Assignment =
Your task is to retype every entry exactly while omitting the pictures.

Records for this task =
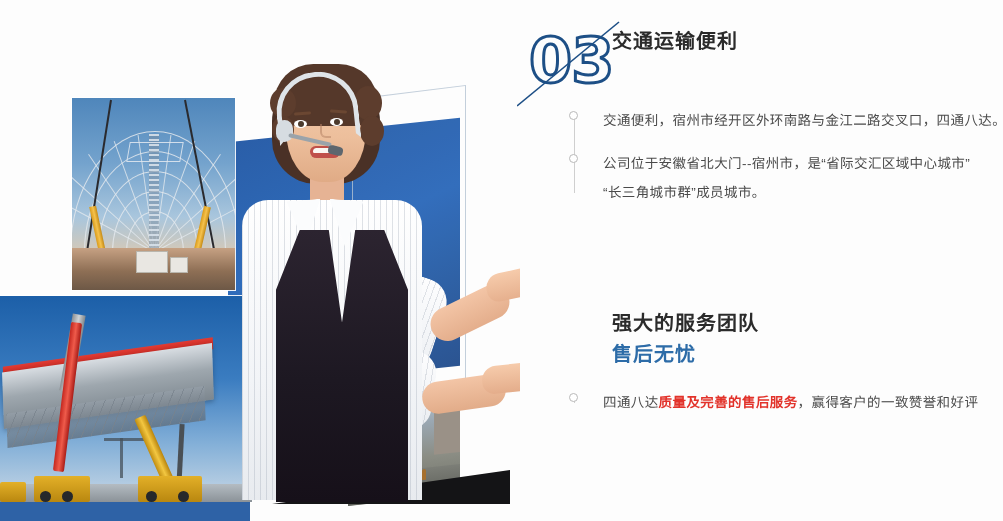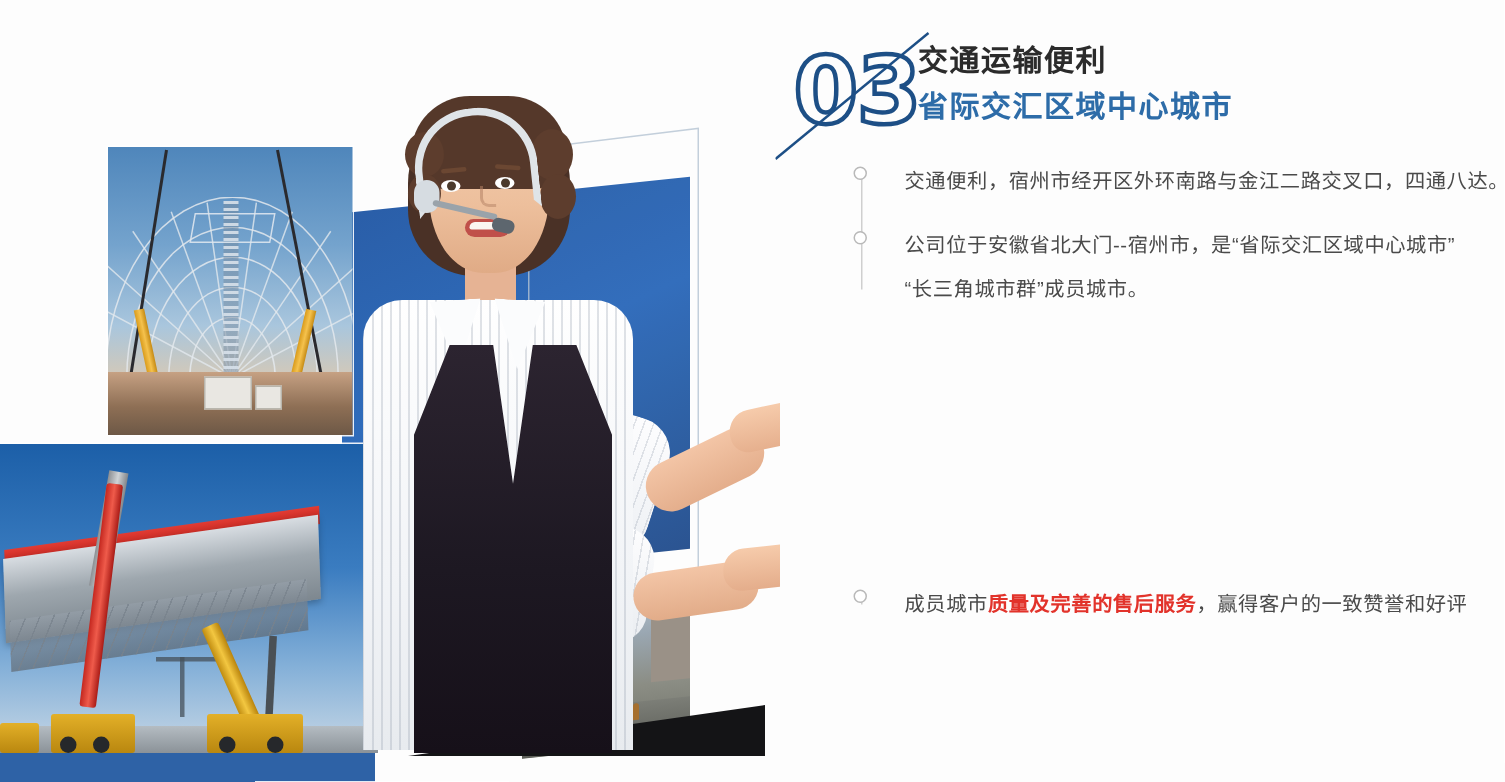--- a/index.html
+++ b/index.html
@@ -700,7 +700,6 @@
         </div>
         <div class="titles">
           <div class="title-main">交通运输便利</div>
-          <div class="title-sub">省际交汇区域中心城市</div>
         </div>
       </div>
 

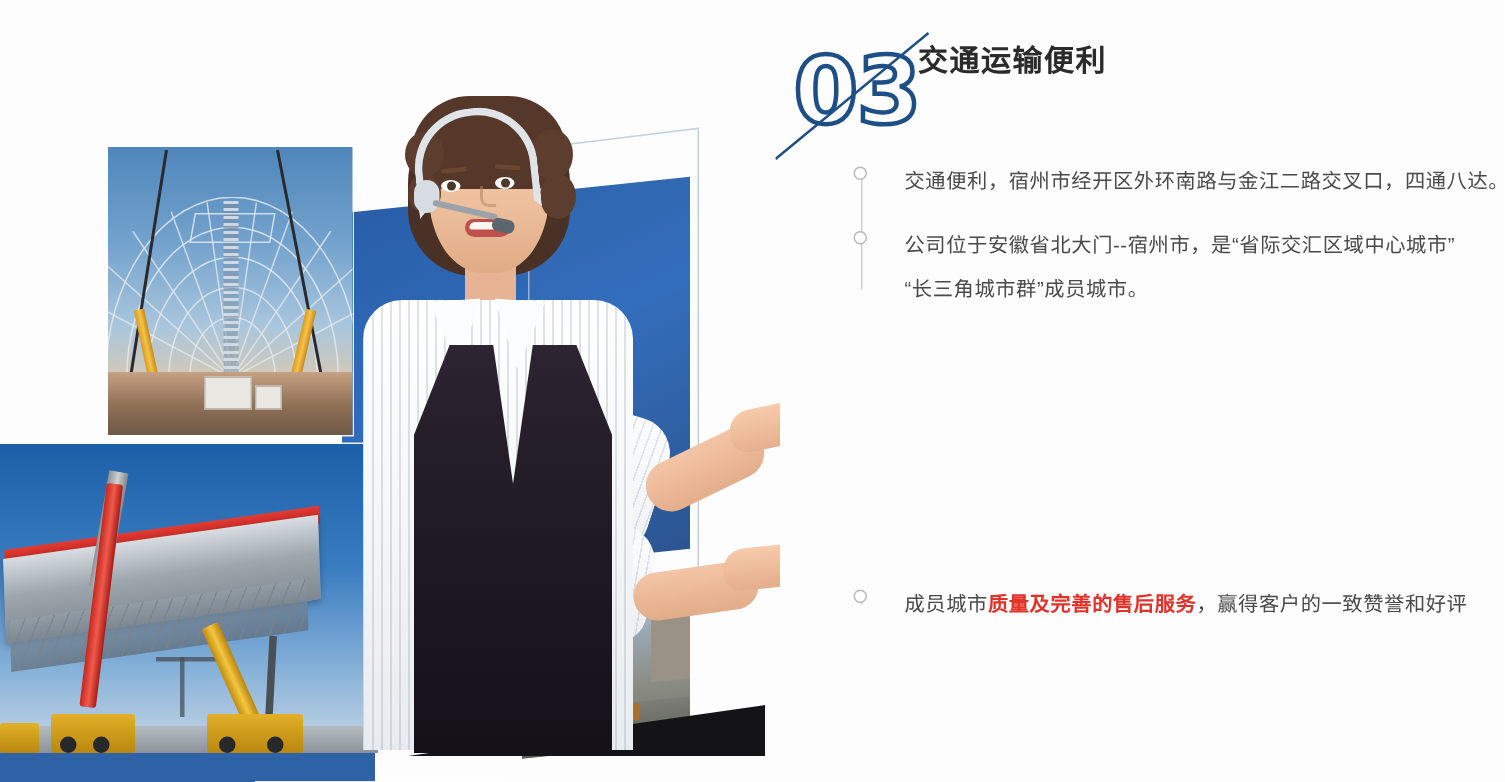--- a/index.html
+++ b/index.html
@@ -725,6 +725,10 @@
 
     <section class="block block-04">
       <div class="head">
+        <div class="titles">
+          <div class="title-main">强大的服务团队</div>
+          <div class="title-sub">售后无忧</div>
+        </div>
       </div>
 
       <div class="bullets">

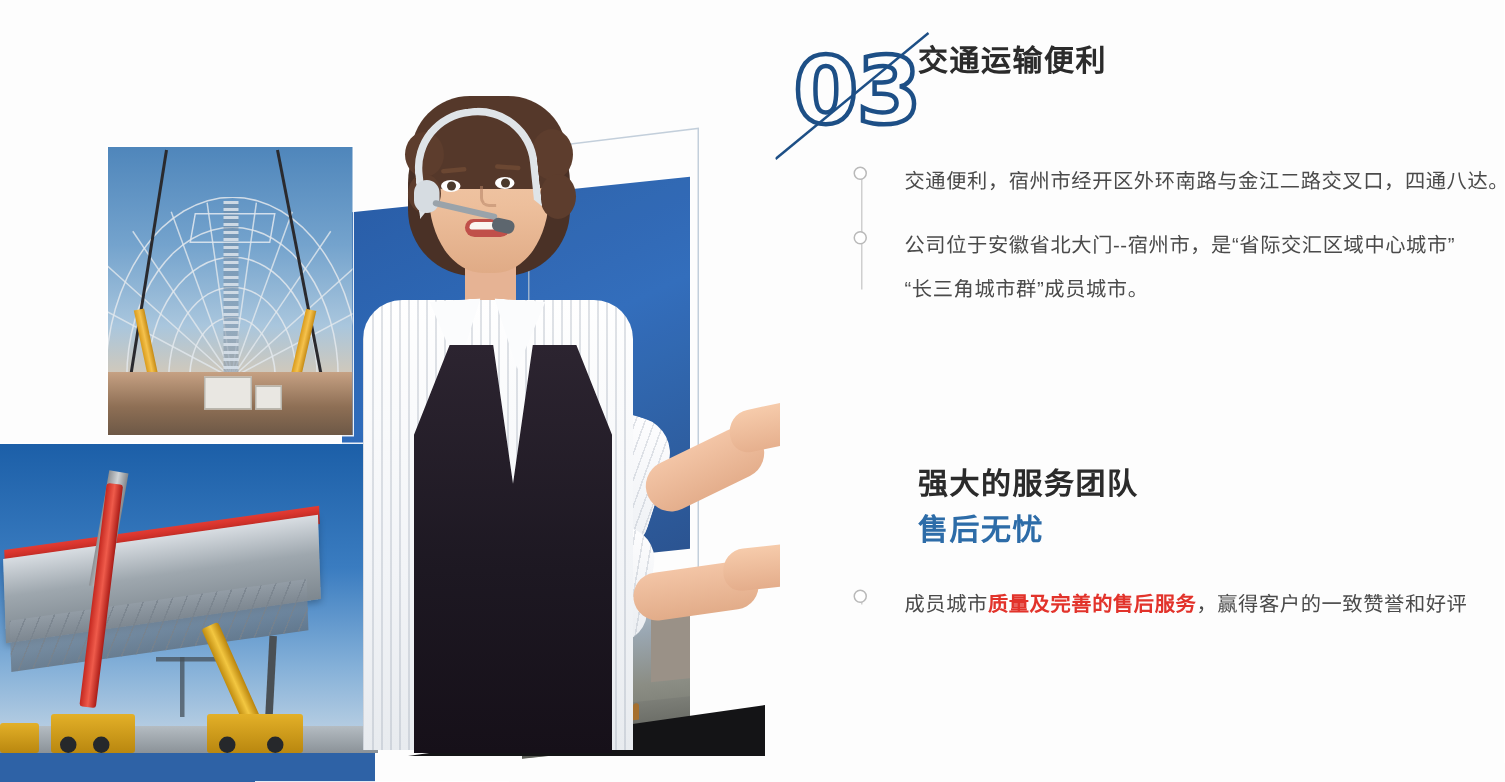--- a/index.html
+++ b/index.html
@@ -738,7 +738,7 @@
         <div class="bullet">
           <span class="dot"></span>
           <div class="btext">
-            <span>成员城市</span><span class="hl">质量及完善的售后服务</span><span>，赢得客户的一致赞誉和好评</span>
+            <span>四通八达</span><span class="hl">质量及完善的售后服务</span><span>，赢得客户的一致赞誉和好评</span>
           </div>
         </div>
       </div>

Answer to this task =
--- a/index.html
+++ b/index.html
@@ -700,7 +700,6 @@
         </div>
         <div class="titles">
           <div class="title-main">交通运输便利</div>
-          <div class="title-sub">省际交汇区域中心城市</div>
         </div>
       </div>
 

--- a/index.html
+++ b/index.html
@@ -725,6 +725,10 @@
 
     <section class="block block-04">
       <div class="head">
+        <div class="titles">
+          <div class="title-main">强大的服务团队</div>
+          <div class="title-sub">售后无忧</div>
+        </div>
       </div>
 
       <div class="bullets">

--- a/index.html
+++ b/index.html
@@ -738,7 +738,7 @@
         <div class="bullet">
           <span class="dot"></span>
           <div class="btext">
-            <span>成员城市</span><span class="hl">质量及完善的售后服务</span><span>，赢得客户的一致赞誉和好评</span>
+            <span>四通八达</span><span class="hl">质量及完善的售后服务</span><span>，赢得客户的一致赞誉和好评</span>
           </div>
         </div>
       </div>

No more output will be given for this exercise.